Offshore staff
EDINBURGH, UK – Britain’s Energy Technologies Institute (ETI) has issued a report which suggests that rocks deep beneath the seas around the UK’s coasts are suited to store carbon dioxide (CO2).
Findings from the £2.5-million ($3.6-million) study, conducted byPale Blue Dot and its project partners, underline the optimal character of North Sea geology for this task, according to Scottish Carbon Capture & Storage (SCCS).
The study examined five typical configurations of offshore UK geology: the Captain Sandstone (the subject of the SCCS joint industry project, CO2MultiStore); the Forties Sandstone in the UK central North Sea; the Hamilton depleted gas field beneath the Irish Sea; and theViking gas field and 44/26 sandstone dome sites beneath the UK southern North Sea.
For the first time all were comprehensively analyzed using data from offshore oil and gas exploration and production. Results, SSCS said, provide commercial-quality costing and design estimates for offshore engineering.
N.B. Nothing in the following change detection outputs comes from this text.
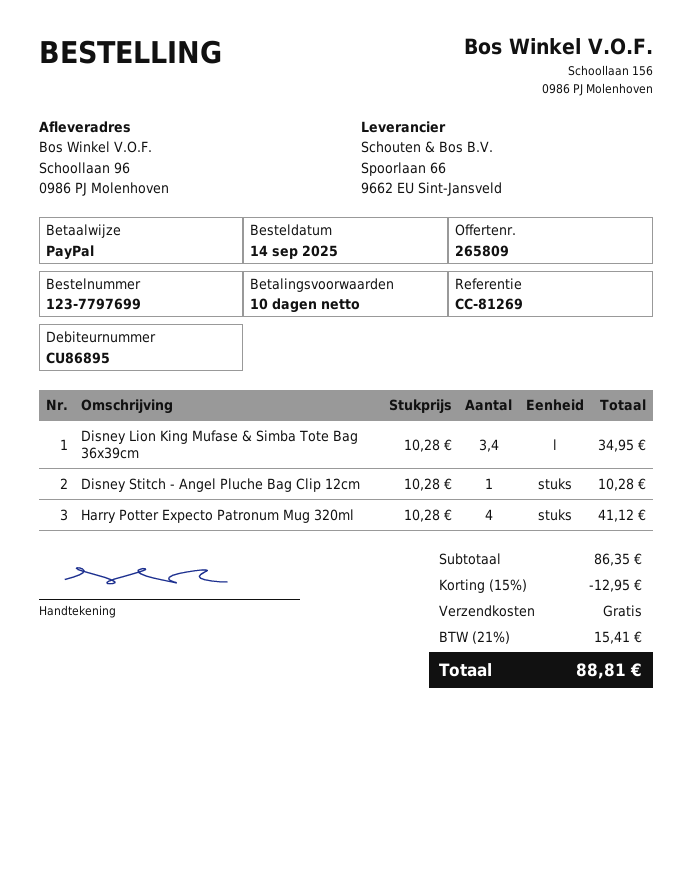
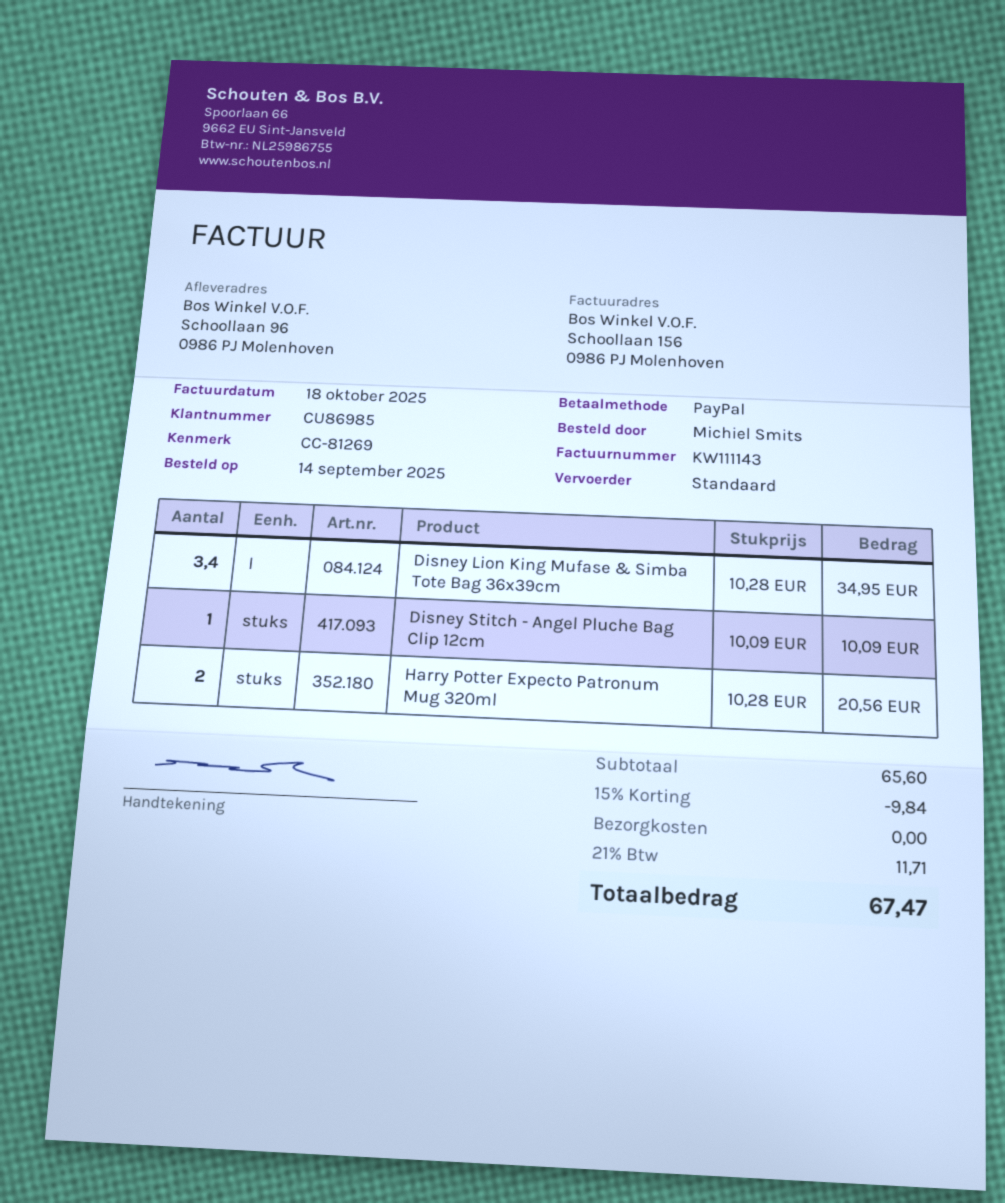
customer number: CU86895 -> CU86985
Disney Stitch - Angel Pluche Bag Clip 12cm: 1 x 10.28 = 10.28 -> 1 x 10.09 = 10.09
Harry Potter Expecto Patronum Mug 320ml: 4 x 10.28 = 41.12 -> 2 x 10.28 = 20.56
subtotal: 86.35 -> 65.60
discount: 15% = 12.95 -> 15% = 9.84
tax: 21% = 15.41 -> 21% = 11.71
total: 88.81 -> 67.47

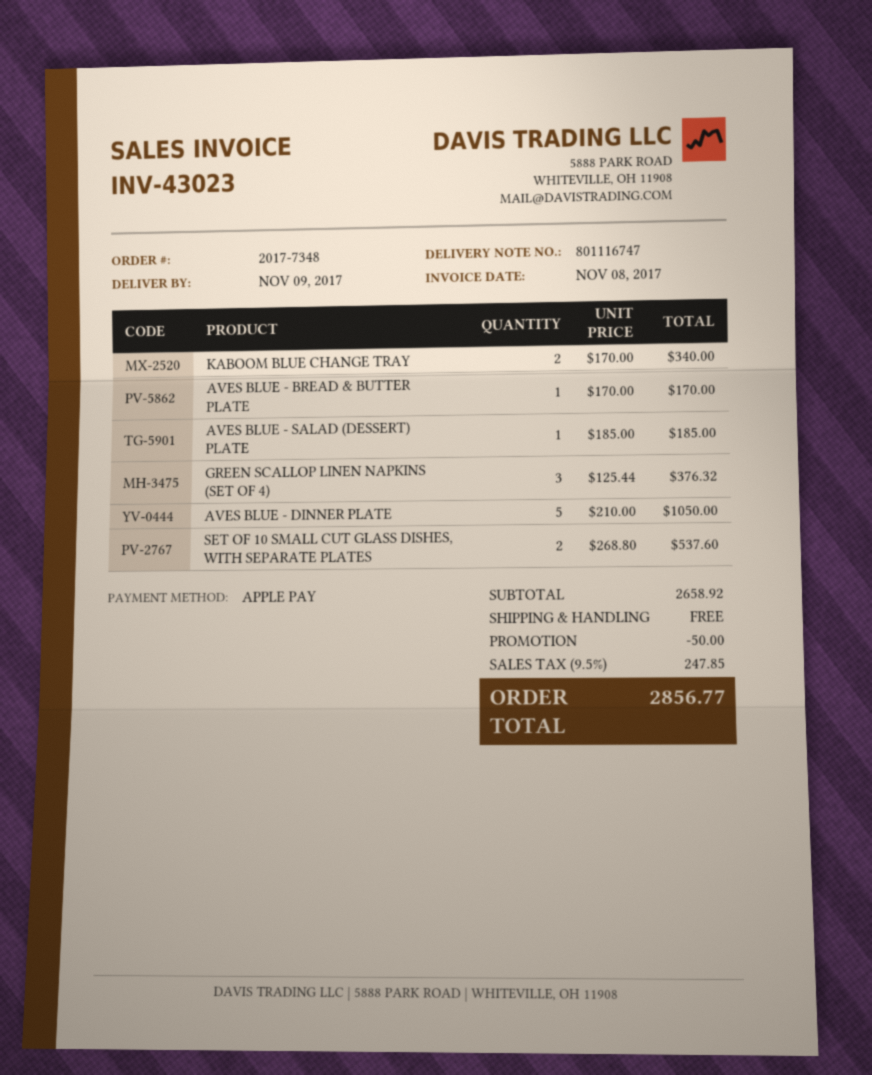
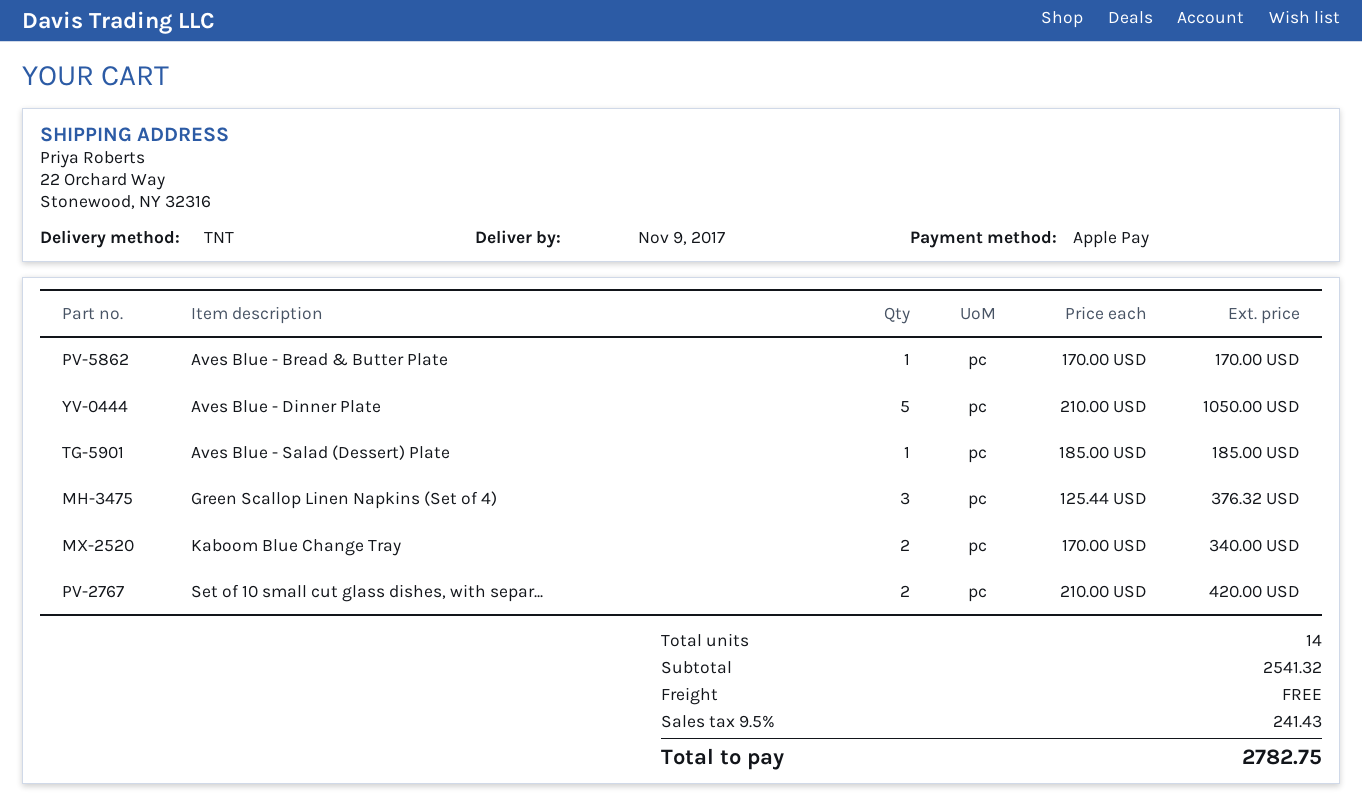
SET OF 10 SMALL CUT GLASS DISHES, WITH SEPARATE PLATES: 2 x 268.80 = 537.60 -> 2 x 210.00 = 420.00
subtotal: 2658.92 -> 2541.32
discount: 50.00 -> none
tax: 9.5% = 247.85 -> 9.5% = 241.43
total: 2856.77 -> 2782.75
Each site has different individual characteristics but all five are said to be capable of securely storing very large amounts of CO2 from power and industry projects across the UK.
Pale Blue Dot’s analysis also revealed an average cost for transport and storage of around £15 ($21.6) per metric ton of CO2 and a range of between £11 and £18/metric ton ($15.8 and $26).
Costs could be further reduced, SSCS claimed, through adapting subsurface engineering to ensure that injected CO2 fully pervades the pore space of the reservoir sandstone. Also, identifying “clusters” of geographically close offshore sites could encourage shared use of large diameter pipelines by emitters, potentially cutting the cost per metric ton of CO2 by a further 10-30%.